Before I have a chance to react, his mouth is on mine, and the delicateness of his lips is sending tingles throughout my body.
“I want you to take me back to bed and make love to me again.”
It’s not quite what he wants from me, but it’s the best I have got right now.
“Only not in a gentle way.” I quietly throw in.
“Baby, I….” was all he managed to say.
Loud banging on our door breaks not only the moment but the mood.
“I’ll get it,” Stephen sighs, releasing his grip on my face as he moves toward the door.
Opening it, we find Hawke on the other side. What could he possibly want, we aren’t due to be leaving for our graduation dinner for at least another hour.
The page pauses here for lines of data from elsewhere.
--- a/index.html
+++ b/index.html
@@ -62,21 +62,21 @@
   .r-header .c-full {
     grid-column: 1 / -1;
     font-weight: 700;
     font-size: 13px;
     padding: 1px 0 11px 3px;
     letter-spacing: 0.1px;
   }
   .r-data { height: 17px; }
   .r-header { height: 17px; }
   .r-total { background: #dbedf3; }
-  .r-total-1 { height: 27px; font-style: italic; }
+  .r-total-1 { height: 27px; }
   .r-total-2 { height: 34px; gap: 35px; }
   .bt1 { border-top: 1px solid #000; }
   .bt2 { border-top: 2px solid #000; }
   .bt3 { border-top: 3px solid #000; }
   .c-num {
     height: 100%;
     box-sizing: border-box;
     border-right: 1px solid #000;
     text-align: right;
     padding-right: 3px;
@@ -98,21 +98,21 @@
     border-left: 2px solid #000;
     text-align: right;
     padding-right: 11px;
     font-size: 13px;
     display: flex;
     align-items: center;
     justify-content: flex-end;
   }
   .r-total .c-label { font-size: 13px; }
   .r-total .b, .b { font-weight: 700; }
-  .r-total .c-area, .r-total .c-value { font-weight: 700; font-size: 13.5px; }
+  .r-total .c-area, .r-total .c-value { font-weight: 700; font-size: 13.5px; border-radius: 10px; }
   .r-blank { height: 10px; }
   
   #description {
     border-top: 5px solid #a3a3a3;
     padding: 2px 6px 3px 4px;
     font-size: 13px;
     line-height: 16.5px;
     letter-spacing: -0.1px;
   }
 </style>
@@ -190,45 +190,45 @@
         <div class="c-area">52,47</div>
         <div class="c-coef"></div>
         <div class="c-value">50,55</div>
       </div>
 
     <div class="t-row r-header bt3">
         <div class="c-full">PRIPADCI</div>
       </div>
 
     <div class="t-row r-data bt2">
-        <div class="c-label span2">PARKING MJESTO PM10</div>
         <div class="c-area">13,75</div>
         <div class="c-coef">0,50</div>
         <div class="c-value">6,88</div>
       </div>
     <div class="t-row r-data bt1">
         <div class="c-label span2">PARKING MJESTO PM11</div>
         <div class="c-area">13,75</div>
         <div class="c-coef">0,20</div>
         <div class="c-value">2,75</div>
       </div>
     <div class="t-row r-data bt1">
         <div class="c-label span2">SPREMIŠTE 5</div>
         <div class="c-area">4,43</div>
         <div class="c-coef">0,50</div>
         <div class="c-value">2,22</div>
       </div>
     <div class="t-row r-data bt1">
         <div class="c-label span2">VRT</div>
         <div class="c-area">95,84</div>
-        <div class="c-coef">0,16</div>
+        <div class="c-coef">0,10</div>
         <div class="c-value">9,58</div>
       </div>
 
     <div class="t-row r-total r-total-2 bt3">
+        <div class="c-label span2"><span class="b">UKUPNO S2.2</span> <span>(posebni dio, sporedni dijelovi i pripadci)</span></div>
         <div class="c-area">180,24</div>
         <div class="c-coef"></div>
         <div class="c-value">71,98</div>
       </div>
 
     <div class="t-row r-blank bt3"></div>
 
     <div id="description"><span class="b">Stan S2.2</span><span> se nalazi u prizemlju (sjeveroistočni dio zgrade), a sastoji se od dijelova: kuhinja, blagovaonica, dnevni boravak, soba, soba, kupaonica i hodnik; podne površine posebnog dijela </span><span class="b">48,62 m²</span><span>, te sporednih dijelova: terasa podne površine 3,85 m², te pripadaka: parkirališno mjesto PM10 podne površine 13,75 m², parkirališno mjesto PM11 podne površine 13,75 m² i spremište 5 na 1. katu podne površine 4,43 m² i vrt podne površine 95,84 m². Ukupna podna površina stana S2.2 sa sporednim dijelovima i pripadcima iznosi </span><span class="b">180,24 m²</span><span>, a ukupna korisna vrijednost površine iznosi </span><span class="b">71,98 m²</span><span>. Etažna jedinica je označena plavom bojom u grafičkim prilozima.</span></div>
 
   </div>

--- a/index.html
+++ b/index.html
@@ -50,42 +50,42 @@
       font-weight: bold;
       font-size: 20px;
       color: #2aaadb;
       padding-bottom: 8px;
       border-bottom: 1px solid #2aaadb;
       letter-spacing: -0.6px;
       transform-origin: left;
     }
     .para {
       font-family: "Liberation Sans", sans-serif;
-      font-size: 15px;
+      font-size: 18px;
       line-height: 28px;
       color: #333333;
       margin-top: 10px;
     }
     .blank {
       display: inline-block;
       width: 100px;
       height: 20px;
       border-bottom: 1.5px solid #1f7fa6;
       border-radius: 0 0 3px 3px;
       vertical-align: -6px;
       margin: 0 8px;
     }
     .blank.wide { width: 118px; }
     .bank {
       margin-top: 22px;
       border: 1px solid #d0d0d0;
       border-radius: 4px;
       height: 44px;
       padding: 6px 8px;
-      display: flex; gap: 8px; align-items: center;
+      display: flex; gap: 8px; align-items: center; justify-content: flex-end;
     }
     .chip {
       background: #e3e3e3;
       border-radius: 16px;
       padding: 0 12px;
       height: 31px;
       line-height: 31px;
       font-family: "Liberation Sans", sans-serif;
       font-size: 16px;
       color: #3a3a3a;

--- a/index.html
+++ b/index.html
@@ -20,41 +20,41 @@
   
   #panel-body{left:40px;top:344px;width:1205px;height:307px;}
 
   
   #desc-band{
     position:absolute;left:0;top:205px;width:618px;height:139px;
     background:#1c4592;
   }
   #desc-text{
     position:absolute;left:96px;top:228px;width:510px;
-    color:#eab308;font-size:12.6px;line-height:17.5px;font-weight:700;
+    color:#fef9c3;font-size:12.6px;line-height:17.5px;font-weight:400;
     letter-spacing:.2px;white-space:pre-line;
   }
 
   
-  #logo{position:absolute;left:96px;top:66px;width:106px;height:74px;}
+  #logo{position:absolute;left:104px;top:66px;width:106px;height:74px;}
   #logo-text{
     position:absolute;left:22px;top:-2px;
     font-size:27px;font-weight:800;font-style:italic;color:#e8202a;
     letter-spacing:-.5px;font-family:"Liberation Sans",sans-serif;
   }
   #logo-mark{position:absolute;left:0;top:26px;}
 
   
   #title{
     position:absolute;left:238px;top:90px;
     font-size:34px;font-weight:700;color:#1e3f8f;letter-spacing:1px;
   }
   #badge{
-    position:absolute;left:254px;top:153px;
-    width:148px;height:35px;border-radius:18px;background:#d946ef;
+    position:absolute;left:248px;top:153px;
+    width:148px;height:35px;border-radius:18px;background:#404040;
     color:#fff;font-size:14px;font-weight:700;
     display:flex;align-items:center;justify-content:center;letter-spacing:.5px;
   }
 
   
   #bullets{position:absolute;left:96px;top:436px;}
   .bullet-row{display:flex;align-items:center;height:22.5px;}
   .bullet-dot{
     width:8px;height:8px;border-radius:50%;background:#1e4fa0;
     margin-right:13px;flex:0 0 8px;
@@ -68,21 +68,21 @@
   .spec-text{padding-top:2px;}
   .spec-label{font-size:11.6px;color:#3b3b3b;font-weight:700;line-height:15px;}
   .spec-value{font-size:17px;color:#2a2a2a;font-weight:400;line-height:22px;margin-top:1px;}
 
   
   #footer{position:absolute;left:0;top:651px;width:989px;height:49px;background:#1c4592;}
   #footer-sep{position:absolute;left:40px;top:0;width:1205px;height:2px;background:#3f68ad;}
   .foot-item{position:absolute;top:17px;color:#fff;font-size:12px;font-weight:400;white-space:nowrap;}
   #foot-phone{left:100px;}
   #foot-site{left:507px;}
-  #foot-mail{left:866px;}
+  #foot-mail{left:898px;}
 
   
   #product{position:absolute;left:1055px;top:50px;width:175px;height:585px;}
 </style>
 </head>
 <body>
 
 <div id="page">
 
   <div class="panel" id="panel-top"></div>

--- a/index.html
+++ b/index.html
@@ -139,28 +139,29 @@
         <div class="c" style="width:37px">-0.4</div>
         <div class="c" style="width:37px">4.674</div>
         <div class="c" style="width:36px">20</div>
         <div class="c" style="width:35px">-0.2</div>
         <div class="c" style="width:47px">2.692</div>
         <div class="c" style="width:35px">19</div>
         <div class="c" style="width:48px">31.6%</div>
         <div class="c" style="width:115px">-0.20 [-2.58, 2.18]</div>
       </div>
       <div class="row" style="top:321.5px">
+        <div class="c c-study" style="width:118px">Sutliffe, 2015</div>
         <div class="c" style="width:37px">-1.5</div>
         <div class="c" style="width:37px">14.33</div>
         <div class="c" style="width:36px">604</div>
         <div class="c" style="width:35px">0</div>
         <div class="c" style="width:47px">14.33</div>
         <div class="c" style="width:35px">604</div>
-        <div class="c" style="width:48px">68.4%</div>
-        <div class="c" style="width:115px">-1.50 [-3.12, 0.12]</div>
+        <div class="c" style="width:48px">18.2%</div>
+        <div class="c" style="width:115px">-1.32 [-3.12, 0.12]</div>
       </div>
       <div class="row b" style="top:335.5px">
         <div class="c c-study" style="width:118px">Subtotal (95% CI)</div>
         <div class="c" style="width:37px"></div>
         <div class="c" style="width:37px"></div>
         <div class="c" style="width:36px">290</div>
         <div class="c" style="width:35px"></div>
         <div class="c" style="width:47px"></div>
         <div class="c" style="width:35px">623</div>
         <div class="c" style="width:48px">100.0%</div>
“Sorry for the intrusion,” he states.
“Anthony would like you ready and waiting in the lobby in half an hour. He needs to speak to you,” and then he is gone.
No hello or goodbye, just sorry for the intrusion and you need to be here at this time.
This can’t be good.
Chapter Nineteen
Stephen
Well, that ruined the moment. Sherlyn’s attempt at talking dirty was a PG version at best, but sexy all the same. It
turned me on when she struggled to find the right words to come across like a sultry vixen. I was fucking hard as steel when Hawke pounded on the door, and I’m sure he noticed too, but I couldn’t have cared less. I wanted nothing more than to strip my ashen colored beauty naked and explore the rest of her body with my tongue. I had planned on having her scream my name at least two or three more times prior to heading out for hers and Soph’s graduation meal. It seems as if Anthony wants to talk to her about something obviously important because we are now in the elevator heading to the lobby to meet him. I can see her becoming anxious and it angers me that Hawke would put her in this position, knowing what she is like.
Why couldn’t they talk to my girl in our room? It’s quieter and more secluded, they had better have a good fucking reason for doing this. When the elevator dings, she jumps, her fidgety hands quickly smoothing down her skirt, as she attempts to calm herself. Grabbing her hand, I engulf it in my own tightening my grip on it to comfort her as we head toward where Sean, Hawke, and Anthony are waiting.
“Sherlyn, my dear, I am sorry if I have startled you with my request.”
An apologetic Anthony gestures when he sees us approaching. Motioning us toward the chairs, can he see the fear, radiating on her face like I can?
“I just have some news about your parents that I wanted to share. I apologize if I have scared you.”
Instantly, I feel her relax beside me, as if the weight of the world has been removed from her shoulders. Pulling her in, I wrap an arm around her shoulder and kiss the side of her head before releasing her to sit next to Hawke. I wonder what they possibly have left to tell her about her parents that she doesn’t already know. Back when it all came to light, Sherlyn demanded to know everything. She wanted no secrets, which is why I’m wondering what has been missed.